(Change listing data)

==============================

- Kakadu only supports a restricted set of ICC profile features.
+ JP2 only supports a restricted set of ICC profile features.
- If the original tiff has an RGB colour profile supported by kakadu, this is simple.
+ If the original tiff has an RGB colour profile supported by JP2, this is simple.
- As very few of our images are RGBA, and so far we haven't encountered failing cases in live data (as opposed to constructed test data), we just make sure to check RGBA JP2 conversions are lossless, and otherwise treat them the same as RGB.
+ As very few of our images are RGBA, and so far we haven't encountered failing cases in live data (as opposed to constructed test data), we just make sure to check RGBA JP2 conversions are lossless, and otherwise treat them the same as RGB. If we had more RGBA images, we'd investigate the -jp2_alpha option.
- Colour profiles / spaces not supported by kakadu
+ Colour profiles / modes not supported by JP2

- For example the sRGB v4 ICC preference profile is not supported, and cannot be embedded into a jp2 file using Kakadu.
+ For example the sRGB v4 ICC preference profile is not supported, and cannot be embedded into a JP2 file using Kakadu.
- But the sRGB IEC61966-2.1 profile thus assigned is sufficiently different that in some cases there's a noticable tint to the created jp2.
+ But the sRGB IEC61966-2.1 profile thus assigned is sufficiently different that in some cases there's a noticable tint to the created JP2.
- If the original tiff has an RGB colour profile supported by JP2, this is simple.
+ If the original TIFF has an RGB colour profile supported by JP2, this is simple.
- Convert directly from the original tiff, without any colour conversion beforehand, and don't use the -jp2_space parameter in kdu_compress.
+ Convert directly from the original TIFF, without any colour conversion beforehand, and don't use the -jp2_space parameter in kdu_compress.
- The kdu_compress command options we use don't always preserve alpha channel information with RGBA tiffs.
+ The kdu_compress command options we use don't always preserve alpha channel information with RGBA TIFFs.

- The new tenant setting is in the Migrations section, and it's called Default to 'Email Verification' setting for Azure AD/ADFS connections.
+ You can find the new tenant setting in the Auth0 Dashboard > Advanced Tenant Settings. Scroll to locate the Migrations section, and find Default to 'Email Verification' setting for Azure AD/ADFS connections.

==============================

• To do
From the entries above, return each line with the word "that" in it.

• The answer
- But the sRGB IEC61966-2.1 profile thus assigned is sufficiently different that in some cases there's a noticable tint to the created jp2.
+ But the sRGB IEC61966-2.1 profile thus assigned is sufficiently different that in some cases there's a noticable tint to the created JP2.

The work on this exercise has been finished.